Capacités locales limitées
Selon l’Office fédéral de l’agriculture (OFAG), l’huile de palme est la deuxième huile comestible la plus importée après celle de tournesol. Environ 25.000 tonnes pour un montant global de 27 millions de francs ont été écoulées sur sol helvétique en 2018, ce qui représente une part de 22%. La majorité de cette huile provient de Malaisie.
Michel Darbellay précise que les capacités de production d’huile en Suisse ne sont pas illimitées. Aujourd’hui, les huiles et graisses helvétiques représentent 41% de la consommation totale. «Notre position n’est pas de se faire l’avocat de l’huile de palme, au contraire. Effectivement, l’huile de palme est plus que discutable pour la santé. Consommons de l’huile de colza suisse riche en omega-3», s’exclame-t-il.

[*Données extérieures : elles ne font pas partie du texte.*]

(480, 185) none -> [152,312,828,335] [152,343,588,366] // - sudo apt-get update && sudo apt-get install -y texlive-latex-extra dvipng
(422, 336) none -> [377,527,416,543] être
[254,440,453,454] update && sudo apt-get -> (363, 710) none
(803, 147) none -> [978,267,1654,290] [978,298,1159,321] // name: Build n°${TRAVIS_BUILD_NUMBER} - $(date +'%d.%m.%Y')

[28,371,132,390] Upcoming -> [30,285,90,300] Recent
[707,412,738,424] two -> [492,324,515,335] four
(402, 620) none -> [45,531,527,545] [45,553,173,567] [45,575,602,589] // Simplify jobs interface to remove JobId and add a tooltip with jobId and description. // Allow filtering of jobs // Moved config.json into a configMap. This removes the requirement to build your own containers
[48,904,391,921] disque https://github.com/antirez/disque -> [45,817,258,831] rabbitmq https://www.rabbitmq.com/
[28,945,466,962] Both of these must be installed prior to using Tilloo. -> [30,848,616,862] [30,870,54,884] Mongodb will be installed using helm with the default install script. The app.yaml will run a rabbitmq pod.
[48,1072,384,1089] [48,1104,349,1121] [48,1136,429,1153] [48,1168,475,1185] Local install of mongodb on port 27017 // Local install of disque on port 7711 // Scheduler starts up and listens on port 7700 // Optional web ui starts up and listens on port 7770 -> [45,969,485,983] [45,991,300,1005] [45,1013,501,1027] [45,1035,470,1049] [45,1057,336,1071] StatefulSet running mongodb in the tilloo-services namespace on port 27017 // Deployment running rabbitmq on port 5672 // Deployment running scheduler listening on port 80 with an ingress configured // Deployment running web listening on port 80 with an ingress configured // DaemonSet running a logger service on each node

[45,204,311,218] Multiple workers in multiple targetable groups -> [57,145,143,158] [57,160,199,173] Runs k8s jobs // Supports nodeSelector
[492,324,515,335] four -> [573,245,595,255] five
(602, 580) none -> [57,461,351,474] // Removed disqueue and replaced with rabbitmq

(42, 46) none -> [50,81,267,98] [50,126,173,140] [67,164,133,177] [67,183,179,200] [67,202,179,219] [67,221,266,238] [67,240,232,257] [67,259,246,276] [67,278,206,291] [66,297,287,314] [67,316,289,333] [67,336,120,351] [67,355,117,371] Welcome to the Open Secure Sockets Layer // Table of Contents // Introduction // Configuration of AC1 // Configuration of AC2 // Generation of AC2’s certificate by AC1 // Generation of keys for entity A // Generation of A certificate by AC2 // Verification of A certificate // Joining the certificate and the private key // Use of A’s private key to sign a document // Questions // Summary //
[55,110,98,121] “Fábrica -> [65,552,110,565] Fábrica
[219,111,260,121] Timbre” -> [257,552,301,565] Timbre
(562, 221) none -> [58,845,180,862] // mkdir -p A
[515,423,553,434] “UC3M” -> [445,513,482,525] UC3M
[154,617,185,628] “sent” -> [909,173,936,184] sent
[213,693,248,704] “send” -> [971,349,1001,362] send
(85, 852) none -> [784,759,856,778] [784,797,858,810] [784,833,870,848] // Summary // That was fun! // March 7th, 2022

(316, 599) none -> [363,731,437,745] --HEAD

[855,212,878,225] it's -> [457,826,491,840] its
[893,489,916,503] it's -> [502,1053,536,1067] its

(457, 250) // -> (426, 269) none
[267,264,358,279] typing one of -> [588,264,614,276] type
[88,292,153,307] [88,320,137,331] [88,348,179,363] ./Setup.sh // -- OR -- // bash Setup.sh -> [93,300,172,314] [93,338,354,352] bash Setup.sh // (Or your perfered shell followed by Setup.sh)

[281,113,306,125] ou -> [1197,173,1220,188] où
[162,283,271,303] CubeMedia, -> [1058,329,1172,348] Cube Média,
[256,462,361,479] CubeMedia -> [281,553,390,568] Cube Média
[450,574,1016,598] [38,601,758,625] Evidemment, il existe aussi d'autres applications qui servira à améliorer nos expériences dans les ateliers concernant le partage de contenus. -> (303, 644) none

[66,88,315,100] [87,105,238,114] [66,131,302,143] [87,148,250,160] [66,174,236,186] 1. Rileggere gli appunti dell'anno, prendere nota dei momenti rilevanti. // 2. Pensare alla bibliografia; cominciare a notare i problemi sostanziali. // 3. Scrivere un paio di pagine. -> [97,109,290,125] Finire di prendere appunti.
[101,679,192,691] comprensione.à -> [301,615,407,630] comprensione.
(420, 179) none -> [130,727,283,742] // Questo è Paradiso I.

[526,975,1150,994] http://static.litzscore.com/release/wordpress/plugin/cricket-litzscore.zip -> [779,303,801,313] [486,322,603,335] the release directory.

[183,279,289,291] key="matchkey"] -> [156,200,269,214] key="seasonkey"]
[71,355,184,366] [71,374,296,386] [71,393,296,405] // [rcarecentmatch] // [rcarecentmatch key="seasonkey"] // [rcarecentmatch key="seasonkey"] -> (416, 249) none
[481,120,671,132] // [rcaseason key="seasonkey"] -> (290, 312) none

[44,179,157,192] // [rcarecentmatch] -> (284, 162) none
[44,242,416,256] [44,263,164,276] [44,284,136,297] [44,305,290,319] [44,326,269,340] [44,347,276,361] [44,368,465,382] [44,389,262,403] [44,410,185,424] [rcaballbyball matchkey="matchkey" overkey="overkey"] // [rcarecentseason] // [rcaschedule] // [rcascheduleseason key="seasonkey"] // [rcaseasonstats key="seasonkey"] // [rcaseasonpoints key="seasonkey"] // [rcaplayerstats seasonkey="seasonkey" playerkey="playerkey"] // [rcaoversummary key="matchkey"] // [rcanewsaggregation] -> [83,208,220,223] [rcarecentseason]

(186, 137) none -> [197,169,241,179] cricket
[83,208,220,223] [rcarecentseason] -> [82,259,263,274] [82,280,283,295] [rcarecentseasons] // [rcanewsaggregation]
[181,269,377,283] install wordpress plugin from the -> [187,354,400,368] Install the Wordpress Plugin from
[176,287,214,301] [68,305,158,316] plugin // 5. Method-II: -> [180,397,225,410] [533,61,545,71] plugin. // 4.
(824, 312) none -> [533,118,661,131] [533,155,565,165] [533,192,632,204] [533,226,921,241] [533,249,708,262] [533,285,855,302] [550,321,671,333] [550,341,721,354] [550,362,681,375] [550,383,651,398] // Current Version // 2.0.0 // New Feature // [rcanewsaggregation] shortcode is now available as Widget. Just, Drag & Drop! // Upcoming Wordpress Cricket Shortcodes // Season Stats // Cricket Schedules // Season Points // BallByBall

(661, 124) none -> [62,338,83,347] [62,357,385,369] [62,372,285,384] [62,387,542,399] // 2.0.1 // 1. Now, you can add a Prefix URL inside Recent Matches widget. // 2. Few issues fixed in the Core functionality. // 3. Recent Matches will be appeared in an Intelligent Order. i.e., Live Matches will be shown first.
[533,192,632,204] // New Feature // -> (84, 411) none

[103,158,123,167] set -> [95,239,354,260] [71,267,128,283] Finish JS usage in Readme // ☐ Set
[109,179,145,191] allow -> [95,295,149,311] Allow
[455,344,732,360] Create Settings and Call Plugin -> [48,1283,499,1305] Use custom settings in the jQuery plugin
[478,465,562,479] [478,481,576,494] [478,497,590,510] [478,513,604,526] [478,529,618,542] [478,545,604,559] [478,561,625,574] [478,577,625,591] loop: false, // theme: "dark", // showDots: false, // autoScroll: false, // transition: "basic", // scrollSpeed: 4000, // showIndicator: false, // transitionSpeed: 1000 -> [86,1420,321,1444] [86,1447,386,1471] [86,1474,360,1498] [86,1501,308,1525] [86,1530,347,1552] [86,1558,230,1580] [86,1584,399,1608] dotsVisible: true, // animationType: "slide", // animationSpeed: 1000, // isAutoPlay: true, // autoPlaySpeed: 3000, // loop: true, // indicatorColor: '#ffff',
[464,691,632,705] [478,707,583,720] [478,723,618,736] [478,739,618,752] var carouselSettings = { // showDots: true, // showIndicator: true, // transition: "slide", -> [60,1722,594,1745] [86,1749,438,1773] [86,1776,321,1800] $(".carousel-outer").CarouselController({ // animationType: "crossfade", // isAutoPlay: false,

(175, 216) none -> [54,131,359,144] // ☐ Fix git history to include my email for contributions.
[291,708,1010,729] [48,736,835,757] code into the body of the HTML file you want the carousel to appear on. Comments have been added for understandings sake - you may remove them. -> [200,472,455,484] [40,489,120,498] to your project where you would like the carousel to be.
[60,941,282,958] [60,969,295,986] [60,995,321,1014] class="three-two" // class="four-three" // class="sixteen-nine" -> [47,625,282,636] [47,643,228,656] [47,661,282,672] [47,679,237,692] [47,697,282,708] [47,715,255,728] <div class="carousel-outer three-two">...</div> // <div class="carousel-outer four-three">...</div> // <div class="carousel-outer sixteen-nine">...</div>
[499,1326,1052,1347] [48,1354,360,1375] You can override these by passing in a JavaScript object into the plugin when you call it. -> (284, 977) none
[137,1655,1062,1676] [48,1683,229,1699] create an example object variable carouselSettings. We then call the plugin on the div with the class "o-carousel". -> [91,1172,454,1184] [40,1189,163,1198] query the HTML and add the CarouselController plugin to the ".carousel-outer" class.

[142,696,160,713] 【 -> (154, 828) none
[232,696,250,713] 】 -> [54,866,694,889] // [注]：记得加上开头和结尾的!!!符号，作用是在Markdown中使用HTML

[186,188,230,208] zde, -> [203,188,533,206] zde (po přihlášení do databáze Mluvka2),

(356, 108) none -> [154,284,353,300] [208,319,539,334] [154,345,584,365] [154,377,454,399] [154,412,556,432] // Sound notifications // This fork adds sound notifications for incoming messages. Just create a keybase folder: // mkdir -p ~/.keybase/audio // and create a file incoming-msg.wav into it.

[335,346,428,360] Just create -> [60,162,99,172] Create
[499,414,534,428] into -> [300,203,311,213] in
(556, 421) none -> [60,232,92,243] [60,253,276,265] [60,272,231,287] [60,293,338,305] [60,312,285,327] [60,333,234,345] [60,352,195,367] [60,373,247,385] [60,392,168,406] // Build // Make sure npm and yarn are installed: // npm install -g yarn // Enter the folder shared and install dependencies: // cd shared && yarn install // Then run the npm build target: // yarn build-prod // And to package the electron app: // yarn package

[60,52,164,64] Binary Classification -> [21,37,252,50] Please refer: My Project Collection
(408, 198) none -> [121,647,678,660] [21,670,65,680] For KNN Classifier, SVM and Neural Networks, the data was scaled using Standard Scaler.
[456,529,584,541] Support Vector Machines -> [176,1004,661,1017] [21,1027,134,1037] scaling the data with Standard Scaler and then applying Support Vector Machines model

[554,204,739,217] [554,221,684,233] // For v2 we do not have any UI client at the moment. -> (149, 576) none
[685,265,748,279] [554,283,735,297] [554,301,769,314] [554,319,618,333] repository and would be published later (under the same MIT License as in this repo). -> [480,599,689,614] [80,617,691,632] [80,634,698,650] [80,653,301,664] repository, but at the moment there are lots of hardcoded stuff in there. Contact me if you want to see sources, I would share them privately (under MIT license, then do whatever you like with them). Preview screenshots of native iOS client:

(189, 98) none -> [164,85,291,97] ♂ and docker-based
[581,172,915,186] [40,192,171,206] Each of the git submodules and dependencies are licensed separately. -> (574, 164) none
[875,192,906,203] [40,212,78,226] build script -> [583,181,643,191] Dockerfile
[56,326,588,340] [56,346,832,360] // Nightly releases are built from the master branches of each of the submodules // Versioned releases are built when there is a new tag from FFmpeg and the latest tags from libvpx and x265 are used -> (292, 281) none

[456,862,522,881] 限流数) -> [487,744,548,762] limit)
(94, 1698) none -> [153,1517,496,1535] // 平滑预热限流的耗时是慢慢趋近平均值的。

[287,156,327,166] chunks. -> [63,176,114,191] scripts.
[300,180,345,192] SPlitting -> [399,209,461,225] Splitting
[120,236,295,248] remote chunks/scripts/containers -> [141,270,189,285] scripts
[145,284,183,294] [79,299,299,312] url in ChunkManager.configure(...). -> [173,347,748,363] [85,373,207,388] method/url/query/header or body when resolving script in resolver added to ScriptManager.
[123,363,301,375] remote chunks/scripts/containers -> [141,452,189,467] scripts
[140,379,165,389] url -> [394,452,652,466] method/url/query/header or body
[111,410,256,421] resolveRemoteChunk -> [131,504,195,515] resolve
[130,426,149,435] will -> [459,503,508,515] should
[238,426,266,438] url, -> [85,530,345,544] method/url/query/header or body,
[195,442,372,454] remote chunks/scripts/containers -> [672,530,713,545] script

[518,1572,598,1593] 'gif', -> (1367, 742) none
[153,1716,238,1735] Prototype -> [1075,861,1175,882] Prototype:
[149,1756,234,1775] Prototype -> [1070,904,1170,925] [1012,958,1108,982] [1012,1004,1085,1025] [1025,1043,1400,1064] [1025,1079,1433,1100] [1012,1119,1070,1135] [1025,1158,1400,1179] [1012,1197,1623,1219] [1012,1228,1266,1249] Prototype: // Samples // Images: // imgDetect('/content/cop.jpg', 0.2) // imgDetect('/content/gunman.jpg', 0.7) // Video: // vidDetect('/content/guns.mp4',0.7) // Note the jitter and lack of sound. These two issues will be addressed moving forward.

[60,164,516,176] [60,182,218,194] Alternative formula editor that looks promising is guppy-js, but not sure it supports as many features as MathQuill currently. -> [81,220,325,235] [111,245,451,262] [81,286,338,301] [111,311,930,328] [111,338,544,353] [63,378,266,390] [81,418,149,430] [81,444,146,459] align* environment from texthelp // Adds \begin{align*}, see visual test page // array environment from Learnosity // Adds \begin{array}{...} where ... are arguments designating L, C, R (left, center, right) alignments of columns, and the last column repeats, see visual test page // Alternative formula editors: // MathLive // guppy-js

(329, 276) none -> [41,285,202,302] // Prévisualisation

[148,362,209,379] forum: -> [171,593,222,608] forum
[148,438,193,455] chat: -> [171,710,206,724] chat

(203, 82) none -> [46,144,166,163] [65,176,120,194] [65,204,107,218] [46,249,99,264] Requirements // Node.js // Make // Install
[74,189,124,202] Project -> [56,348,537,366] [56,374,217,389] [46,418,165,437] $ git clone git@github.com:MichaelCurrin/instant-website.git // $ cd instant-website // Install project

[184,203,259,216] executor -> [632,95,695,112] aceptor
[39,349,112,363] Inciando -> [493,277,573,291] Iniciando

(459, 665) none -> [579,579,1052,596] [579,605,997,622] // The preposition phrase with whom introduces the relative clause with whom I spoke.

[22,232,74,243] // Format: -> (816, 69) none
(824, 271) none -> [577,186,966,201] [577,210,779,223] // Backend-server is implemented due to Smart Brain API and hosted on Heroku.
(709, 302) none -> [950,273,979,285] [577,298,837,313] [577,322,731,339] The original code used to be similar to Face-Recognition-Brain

Et le responsable marché et écologie de l’USP ajoute que les consommateurs ne doivent pas se gêner de faire pression sur l’industrie pour exiger le renoncement à l’huile de palme. «Mais comme dit précédemment, même si l’accord échoue, les importations se poursuivront. L'accord ne modifie pas les volumes d'importation». La polémique autour de l’huile de palme a d’ailleurs eu pour effet de susciter une forte demande en huile de colza suisse, soit 20% de plus ces dernières années.

«L’accord profitera aussi aux PME»
L’Indonésie ne représente pas un grand débouché pour l’agriculture helvétique, à l’exception du fromage. Les produits pharmaceutiques, les montres et la machine-outil sont davantage écoulés dans ce pays aux 276 millions d’habitants. Pour le conseiller national PLR Laurent Wehrli, l’accord commercial profitera non seulement aux grandes entreprises mais aussi aux PME, grâce à l’abaissement des taxes douanières. Aujourd’hui, certains produits suisses sont taxés à hauteur de 50%. «Comme partenaire économique, l’Indonésie gagnera également en importance. Elle sera bientôt la cinquième puissance d’Asie», indique-t-il.